9. "With today's ubiquitous surveillance systems, advanced medical monitoring, and meticulous documentation practices, we should be swimming in fresh, well-documented cases"
Again, where are all the studies being conducted on veridical NDEs and failing to get any evidence for them? Research on this matter has been very limited. The above is frankly one of the worst arguments you've brought out yet. "The world has become so science-y and technological! Science is in the air! The techno-science molecules should be collecting science-y evidence of veridical NDEs by themselves, but they aren't."
10. "Consciousness can persist during various phases of cardiac events."
I went over the problems implicit in this above.
11. "most self-reported NDEs occur in non-cardiac arrest settings entirely."
You don't provide any data to support this claim. The occurrence of NDE-like states in persons not near death doesn't have any bearing on whether accurate perceptions in genuine near-death conditions that should be, on the naturalist view, impossible really happen. You might as well say that because people can have perceptual experiences while not objectively near death, the prospective fact that they can have perceptual experiences while objectively near death would tell us nothing interesting if true. This looks like you're throwing every point vaguely related to the topic under discussion that comes into your mind at the wall, hoping something sticks.
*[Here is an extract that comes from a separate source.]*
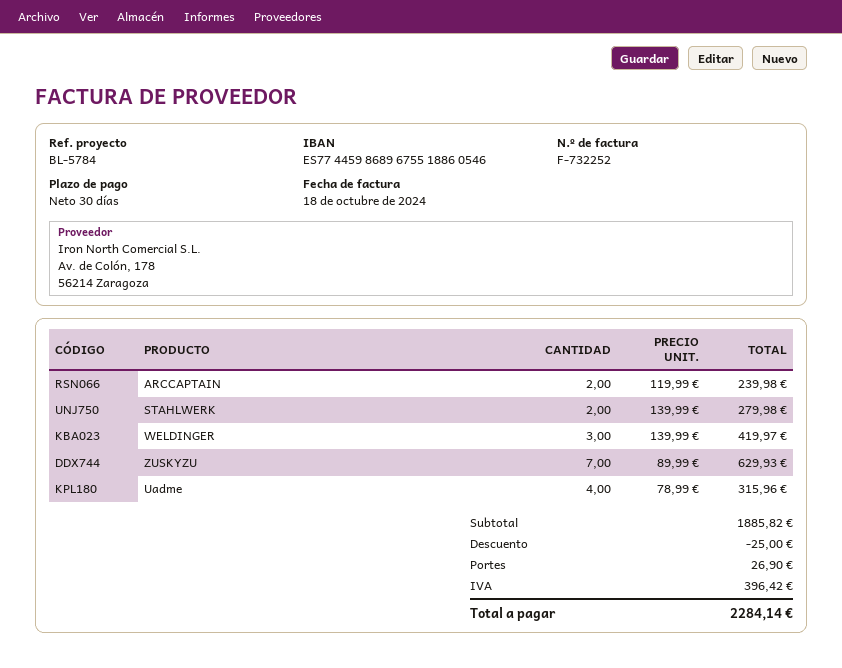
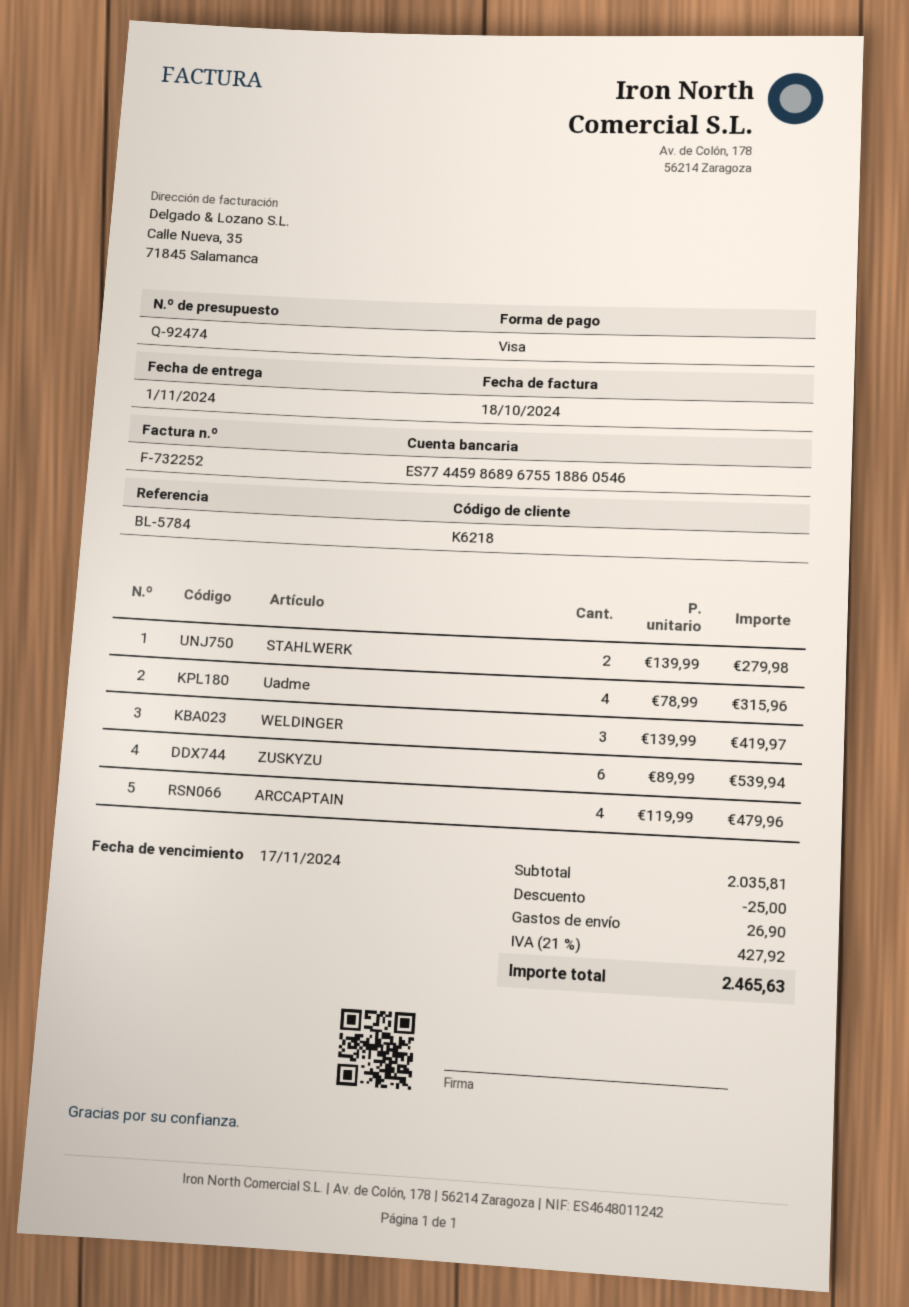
ARCCAPTAIN: 2 x 119.99 = 239.98 -> 4 x 119.99 = 479.96
ZUSKYZU: 7 x 89.99 = 629.93 -> 6 x 89.99 = 539.94
subtotal: 1885.82 -> 2035.81
tax: 396.42 -> 427.92
total: 2284.14 -> 2465.63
12. "As an extra curiosity that should give any serious researcher pause: there are no known documented veridical NDE cases in Danish medical literature - ever."
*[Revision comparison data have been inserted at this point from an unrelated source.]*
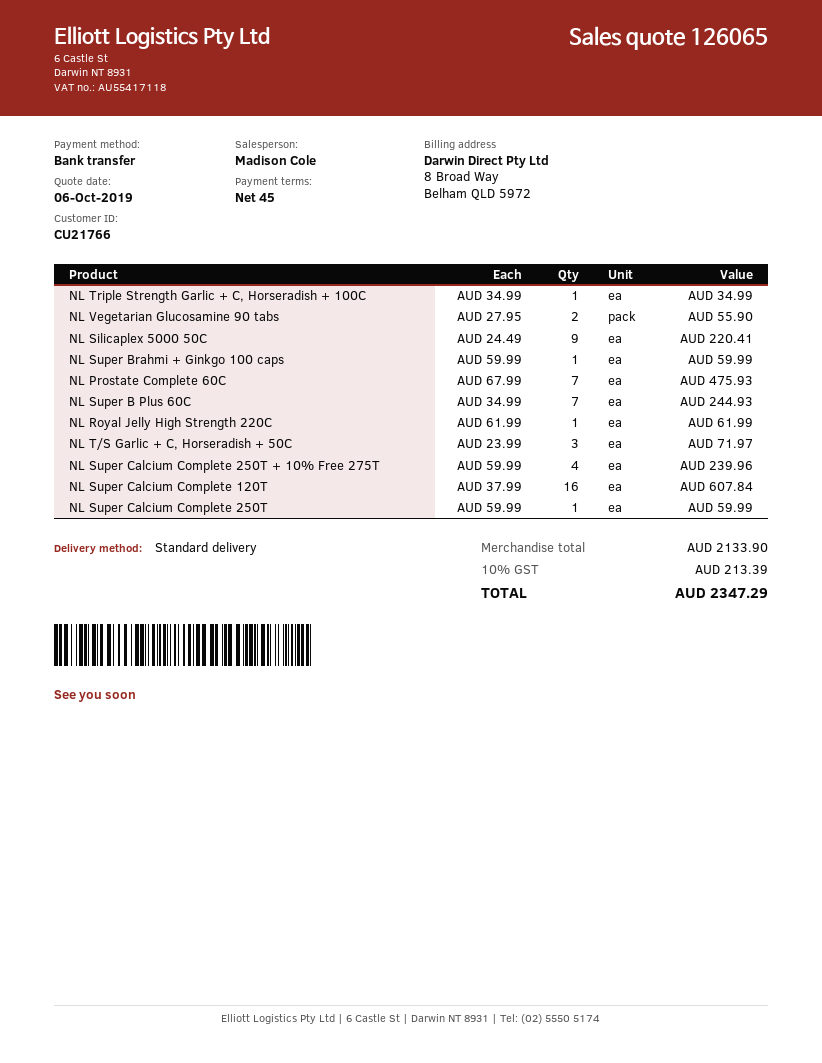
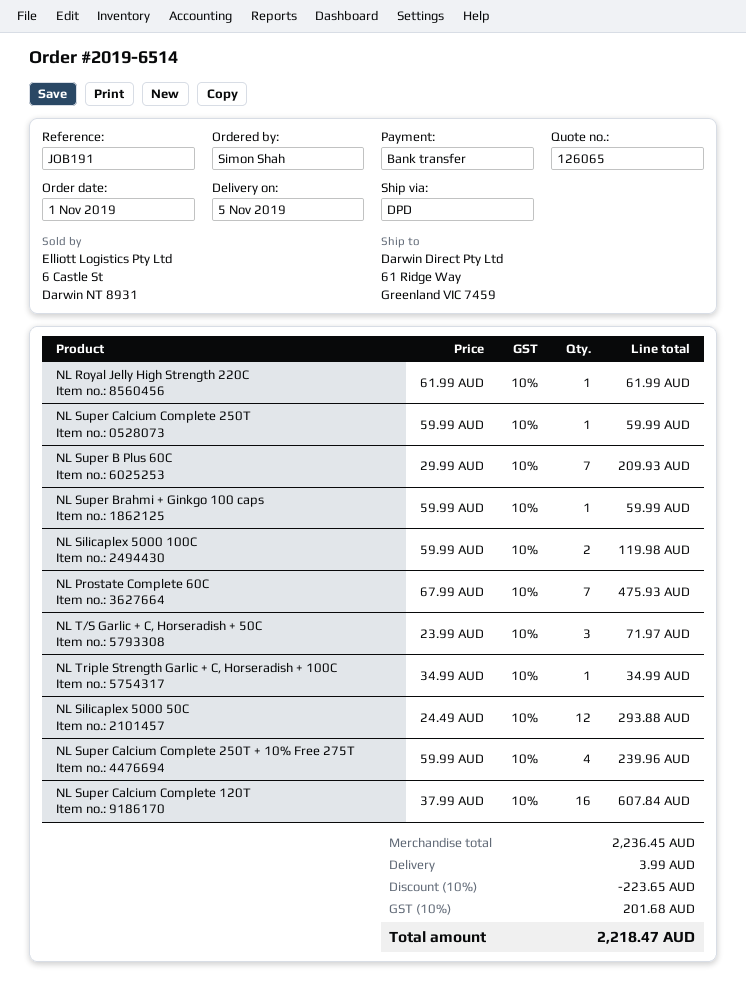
shipping method: standard -> DPD
NL Vegetarian Glucosamine 90 tabs: 2 x 27.95 = 55.90 -> none
NL Silicaplex 5000 50C: 9 x 24.49 = 220.41 -> 12 x 24.49 = 293.88
NL Super B Plus 60C: 7 x 34.99 = 244.93 -> 7 x 29.99 = 209.93
NL Silicaplex 5000 100C: none -> 2 x 59.99 = 119.98
subtotal: 2133.90 -> 2236.45
discount: none -> 10% = 223.65
shipping: none -> 3.99
tax: 10% = 213.39 -> 10% = 201.68
total: 2347.29 -> 2218.47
I seriously doubt if you or anyone else has done the research necessary to be highly confident that this is really the case. Even if it were true, so what? Multiple possible explanations for such an anomaly come to mind. Think this through carefully: what exactly would that entail that would be genuinely problematic for the veridical NDE hypothesis? This reflects a style of paralogistic debunker argument that I've frequently encountered: unable to deal with the evidence we in fact have, the debunker insists on how strange it is we don't have the evidence he believes we should have, thinking (most irrationally) that this somehow nullifies the actually extant evidence.